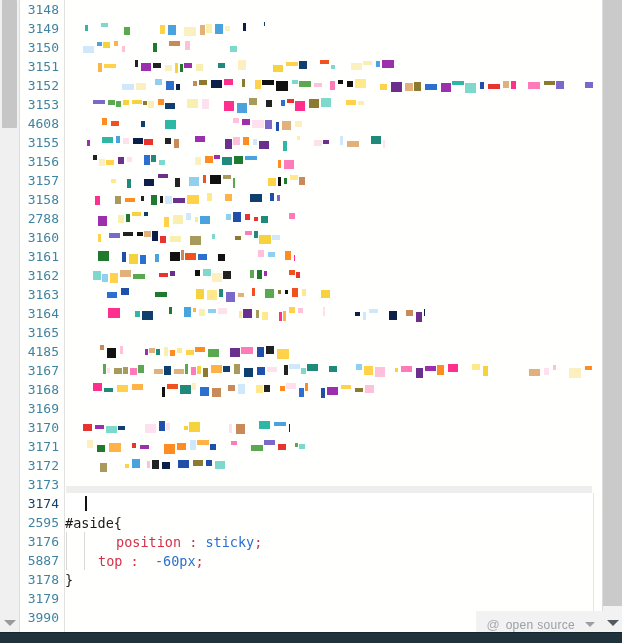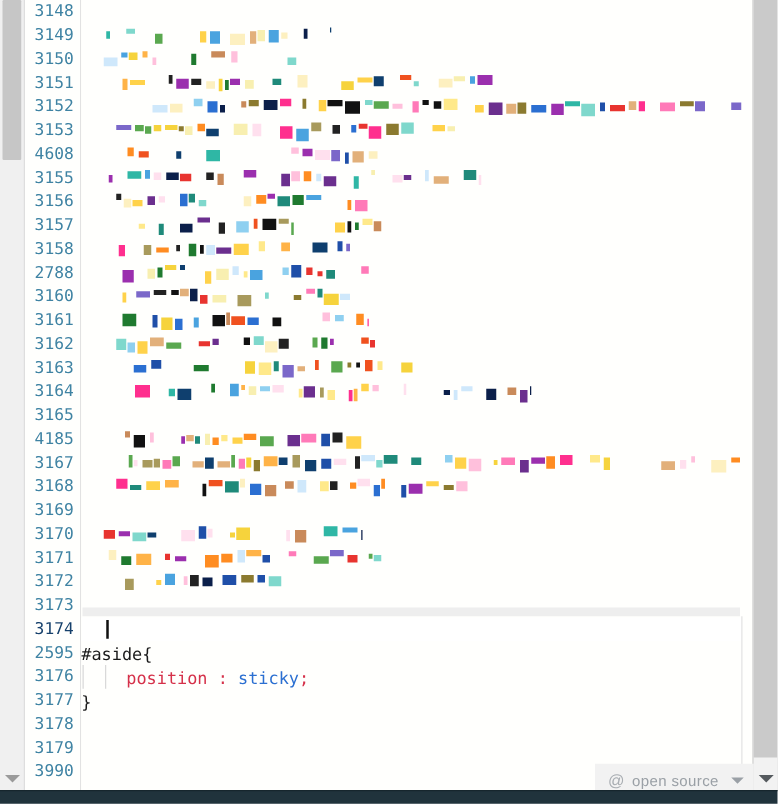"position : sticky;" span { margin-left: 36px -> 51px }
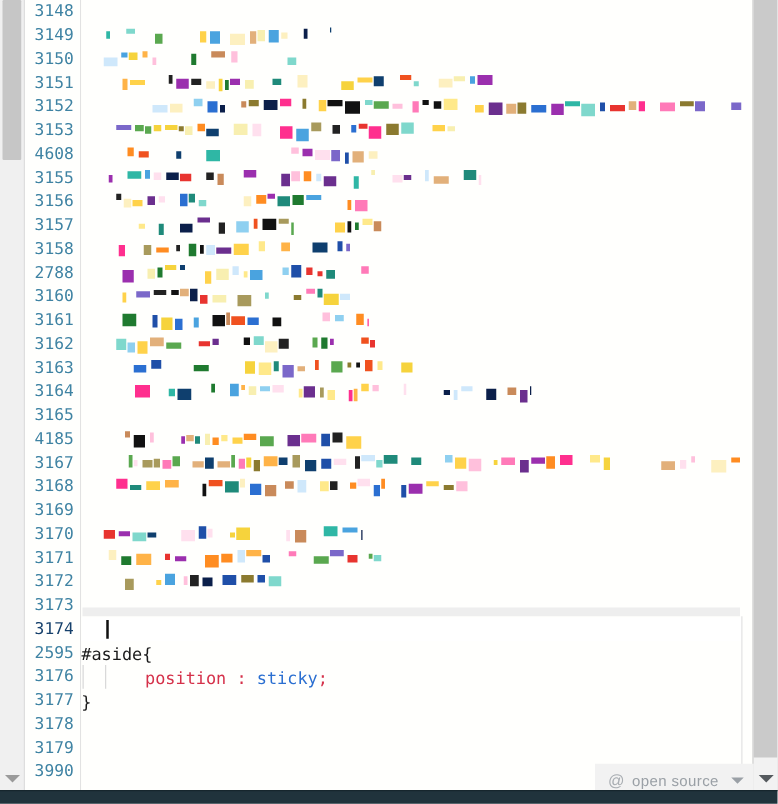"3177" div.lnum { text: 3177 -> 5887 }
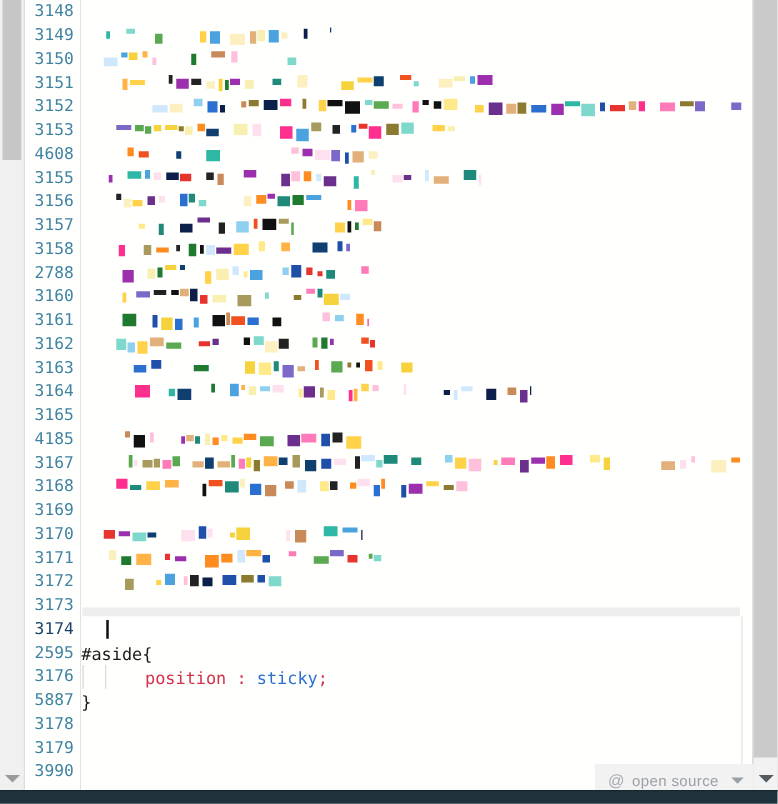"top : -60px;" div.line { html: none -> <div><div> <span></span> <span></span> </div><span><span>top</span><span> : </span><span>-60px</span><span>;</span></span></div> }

==

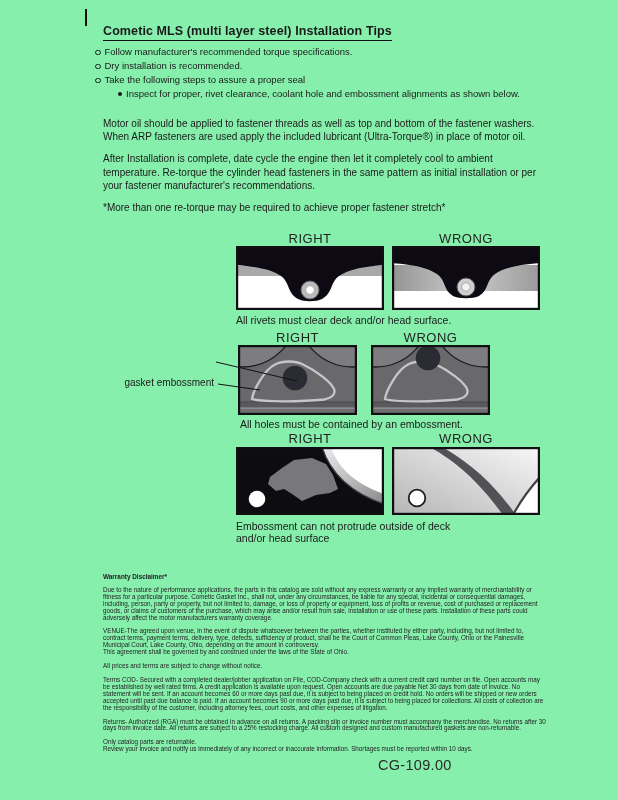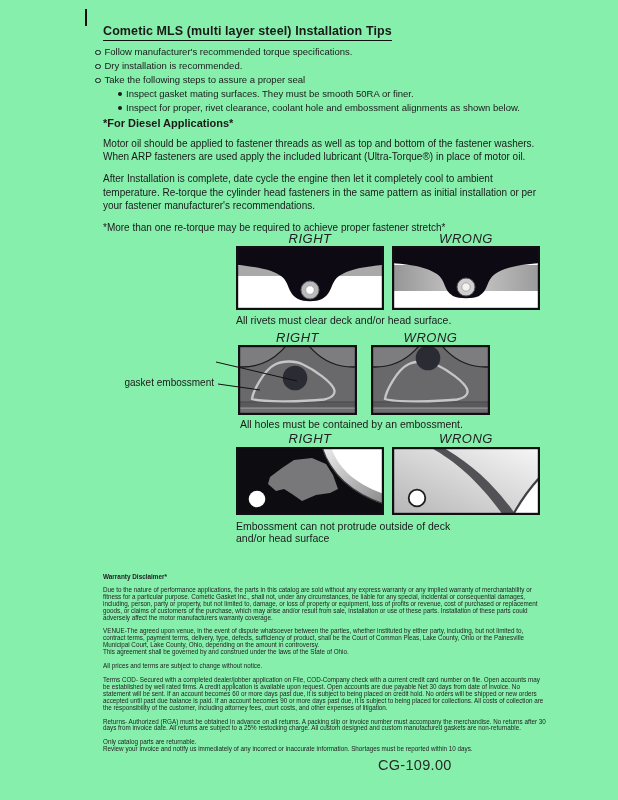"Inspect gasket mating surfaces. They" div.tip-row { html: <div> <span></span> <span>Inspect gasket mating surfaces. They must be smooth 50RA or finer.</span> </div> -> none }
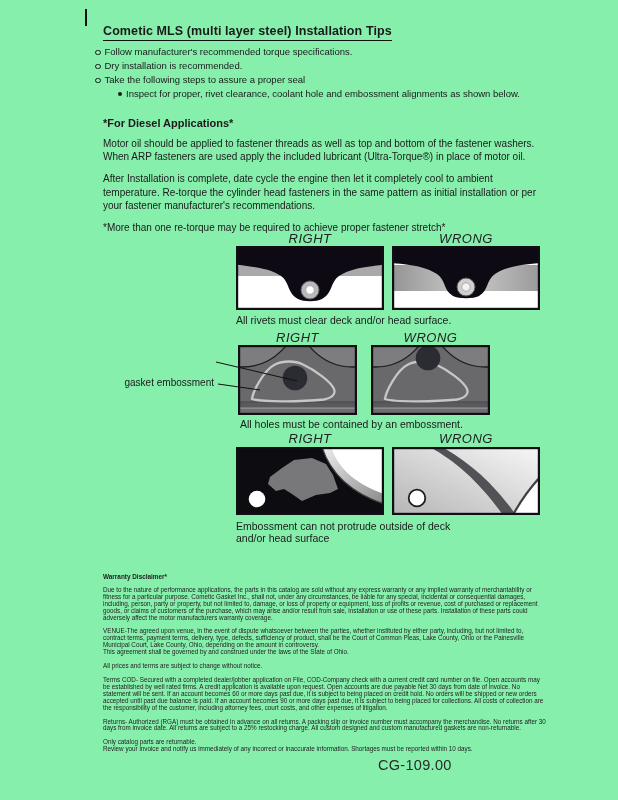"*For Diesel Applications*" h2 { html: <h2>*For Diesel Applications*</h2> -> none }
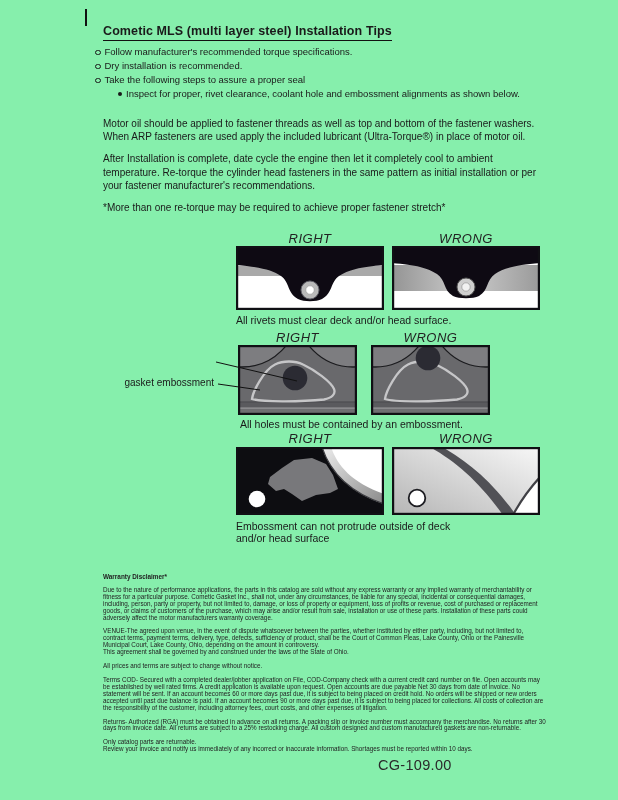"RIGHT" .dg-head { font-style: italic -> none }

-- WORK TO BE COMPLETED --
Copy word for word the span of the records above that begins at the line with "margin-left: 36px ->" and ends at the line with "html: none ->", including those two lines but not the pictures.

-- COMPLETED EXERCISE --
"position : sticky;" span { margin-left: 36px -> 51px }
"3177" div.lnum { text: 3177 -> 5887 }
"top : -60px;" div.line { html: none -> <div><div> <span></span> <span></span> </div><span><span>top</span><span> : </span><span>-60px</span><span>;</span></span></div> }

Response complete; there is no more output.